International negotiators over the weekend reached a preliminary agreement to fight climate change, but many key questions remain unanswered and it’s still unclear whether President Obama’s goal of a historic deal to fight climate change can be fully realized.
The 48-page draft agreement was released Saturday at the midway point of the 21st session of the United Nations Conference of the Parties in Paris, commonly known as COP 21. Although the text of deal calls on all countries to reduce greenhouse gas emissions and take other broad steps to save the planet, many sticking points remain, including whether wealthy countries such as the U.S. will foot the bill to help developing nations transition away from fossil fuels to renewable energy.
Mr. Obama wants the U.S. to commit $3 billion to an international climate fund that would aid developing and poor countries in their fights against global warming, but the idea has gone nowhere in Congress, which must approve the funds.
Major developing countries such as China, the world’s top polluter, and India are pushing hard for the U.S. and other wealthy nations to contribute significant amounts of money as part of any agreement. It’s unclear whether a final deal can be reached without such financing.
“There is an obligation on the part of the developed nations to provide finance, and there is an entitlement on the part of developing nations to receive funds for climate action,” Indian negotiator Susheel Kumar said. “We don’t want dilution of that paradigm.”
The conference will continue this week, and world leaders say the most difficult work has just begun.
“So let’s work,” French President Francois Hollande said Saturday. “It’s up to the ministers and officials of every government to remove options, find compromises and make decisions on the difficult issues without undermining the ambition” of the climate deal.
Before the climate meeting began, the U.S., China and other nations already had unveiled their individual plans. The U.S., for example, has vowed to cut its overall greenhouse gas emissions by at least 26 percent by 2025, and the administration has begun moving toward that goal by implementing restrictions on carbon emissions from power plants and by taking other steps.
China has promised to cap its overall emissions by 2030 and then begin reductions. Nearly 200 other nations have made individual commitments.
But those commitments aren’t legally binding, and the core of any broader international deal is to develop methods for holding countries accountable for their actions.
One seemingly radical idea is the creation of an “international tribunal of climate justice,” where countries that do not live up to their commitments would stand trial and potentially face financial penalties. That idea likely will go nowhere.

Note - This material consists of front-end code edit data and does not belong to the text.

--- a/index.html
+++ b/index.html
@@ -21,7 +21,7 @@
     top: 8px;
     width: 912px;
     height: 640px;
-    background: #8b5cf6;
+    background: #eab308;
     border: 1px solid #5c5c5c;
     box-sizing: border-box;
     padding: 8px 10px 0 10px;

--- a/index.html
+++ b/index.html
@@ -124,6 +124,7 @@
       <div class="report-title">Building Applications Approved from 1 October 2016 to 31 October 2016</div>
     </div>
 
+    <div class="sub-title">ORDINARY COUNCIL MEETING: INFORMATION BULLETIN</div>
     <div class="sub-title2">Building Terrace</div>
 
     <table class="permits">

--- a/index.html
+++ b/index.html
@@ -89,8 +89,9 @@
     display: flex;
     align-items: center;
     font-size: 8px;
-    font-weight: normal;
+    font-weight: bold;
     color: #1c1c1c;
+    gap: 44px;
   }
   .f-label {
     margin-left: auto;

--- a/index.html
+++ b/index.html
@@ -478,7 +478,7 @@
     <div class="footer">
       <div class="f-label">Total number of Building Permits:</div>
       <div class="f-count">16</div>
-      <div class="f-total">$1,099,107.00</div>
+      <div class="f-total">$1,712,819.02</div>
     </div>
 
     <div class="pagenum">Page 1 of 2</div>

The rest of the draft agreement is littered with “options,” or several possible answers to key questions. For example, a section on reducing emissions includes one sentence that declares “each party” that has committed to reducing its emissions should continue to do so, while an alternate sentence says that “developed” countries should take the lead.
Negotiators will have to hammer out how much additional responsibility, financial or otherwise, developed nations such as the U.S. should carry.

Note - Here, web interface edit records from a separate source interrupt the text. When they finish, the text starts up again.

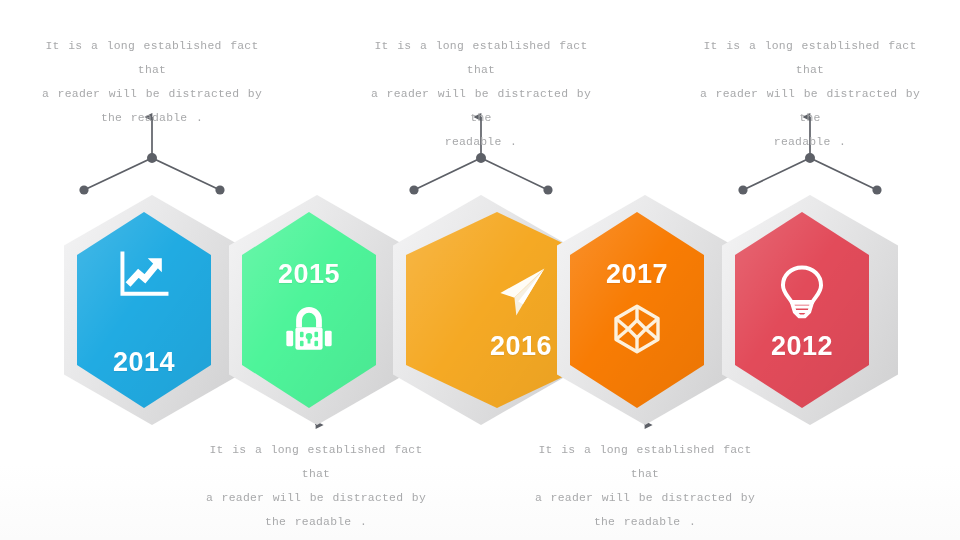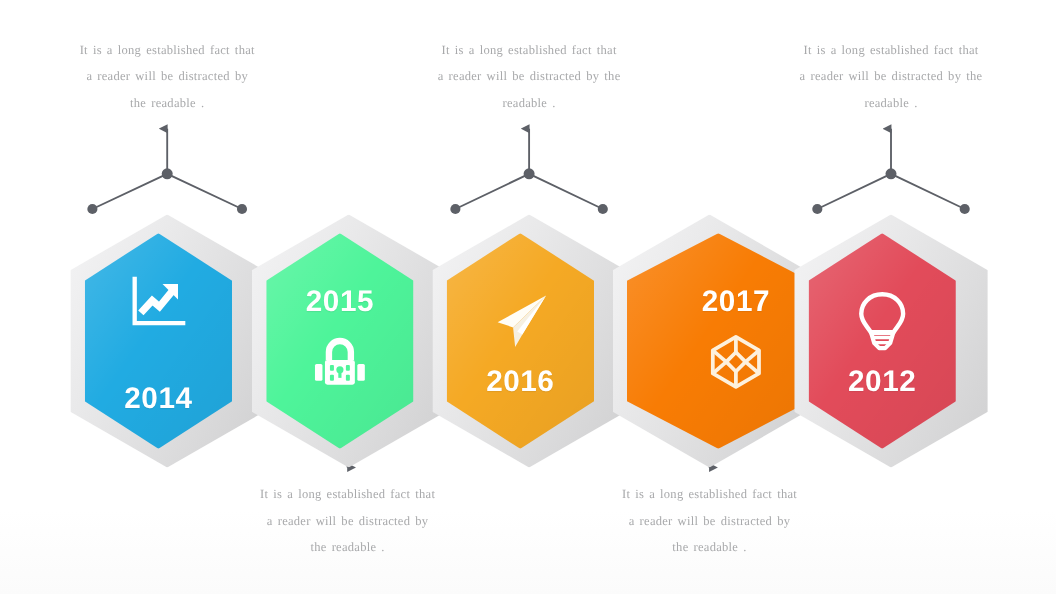--- a/index.html
+++ b/index.html
@@ -104,7 +104,7 @@
     position: absolute;
     width: 232px;
     text-align: center;
-    font-family: Liberation Serif, serif;
+    font-family: Liberation Mono, monospace;
     font-size: 11.4px;
     line-height: 24px;
     color: #a8a9ab;

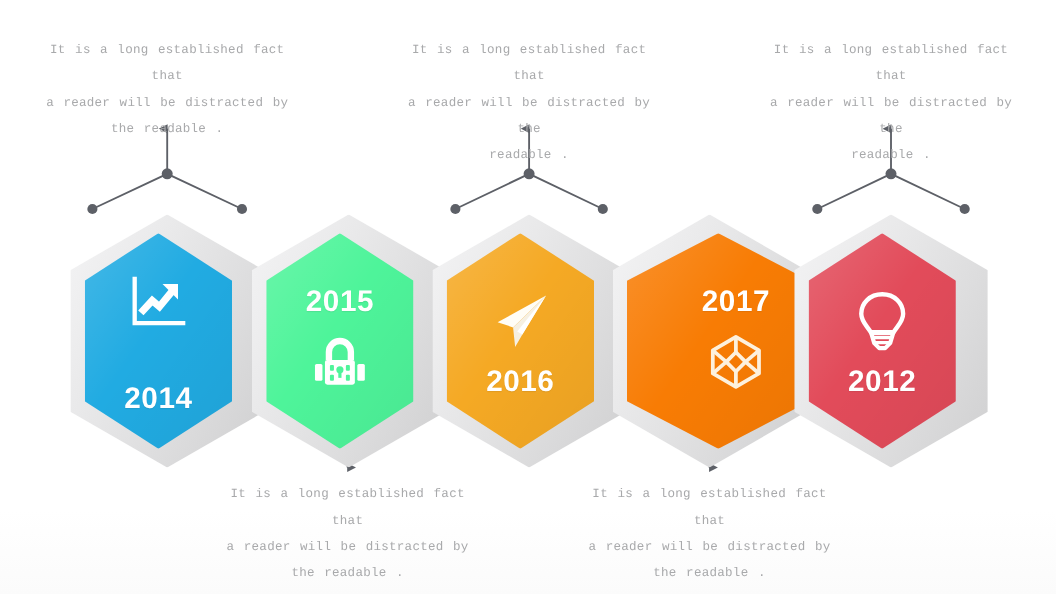--- a/index.html
+++ b/index.html
@@ -224,7 +224,7 @@
 
     <div class="hex-node" style="left:557px; top:195px;">
       <div class="hex-outer"></div>
-      <div class="hex-inner flip" id="inner-3" style="background: rgb(248, 124, 4); padding-left: 32px;">
+      <div class="hex-inner flip" id="inner-3" style="background: rgb(248, 124, 4);">
         <div class="hex-icon">
           <svg width="56" height="56" viewBox="0 0 64 64">
             <g fill="none" stroke="#fdf1dd" stroke-width="3.9" stroke-linejoin="round">

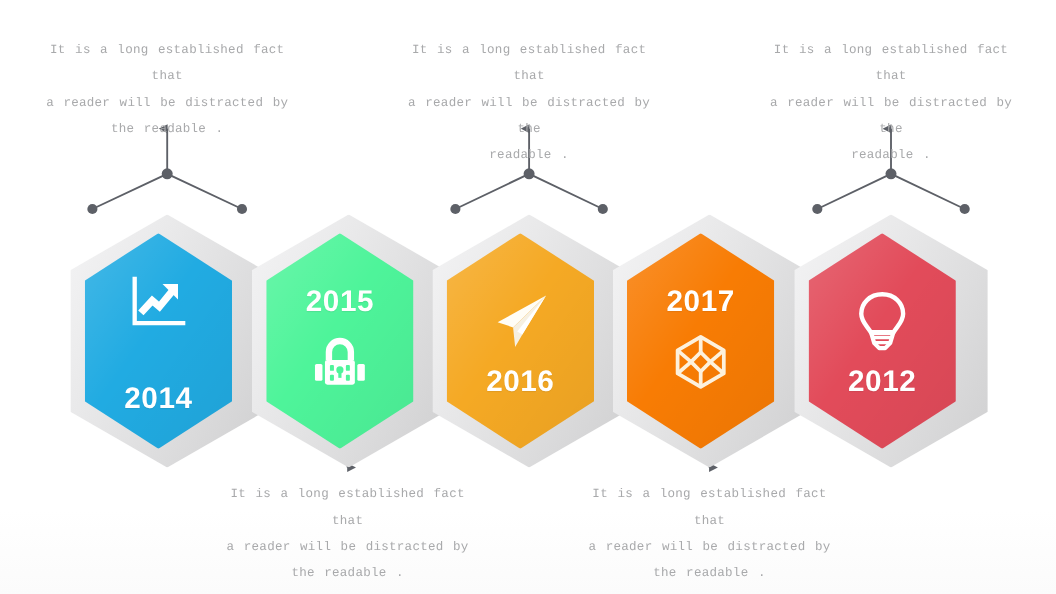--- a/index.html
+++ b/index.html
@@ -209,7 +209,7 @@
 
     <div class="hex-node" style="left:393px; top:195px;">
       <div class="hex-outer"></div>
-      <div class="hex-inner" id="inner-2" style="background: rgb(245, 169, 36);">
+      <div class="hex-inner" id="inner-2" style="background: rgb(245, 169, 36); padding-left: 48px;">
         <div class="hex-icon">
           <svg width="60" height="60" viewBox="0 0 64 64">
             <path d="M57 7 L10 33 L25 38 Z" fill="#fffdf6"></path>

Regardless of what a final deal looks like, it’s unlikely to be legally binding, at least as far as the U.S. is concerned. Entering into a formal international treaty would require the consent of the Senate — a virtual impossibility with Republicans in control of Congress.
In addition, key pieces of Mr. Obama’s climate agenda could be undone easily by the next president, and critics are quick to point out that the U.S. commitments in Paris are far from permanent.
“As the courts and Congress dismantle Obama’s domestic plan, he will be limited in producing anything substantive internationally,” Sen. James M. Inhofe, Oklahoma Republican and chairman of the Senate Environment and Public Works Committee, wrote in an op-ed for CNN.com last week. “It is emphatically frivolous for the President and other world leaders to spend their time making hollow promises they do not intend to keep.”
• This article is based in part on wire service reports.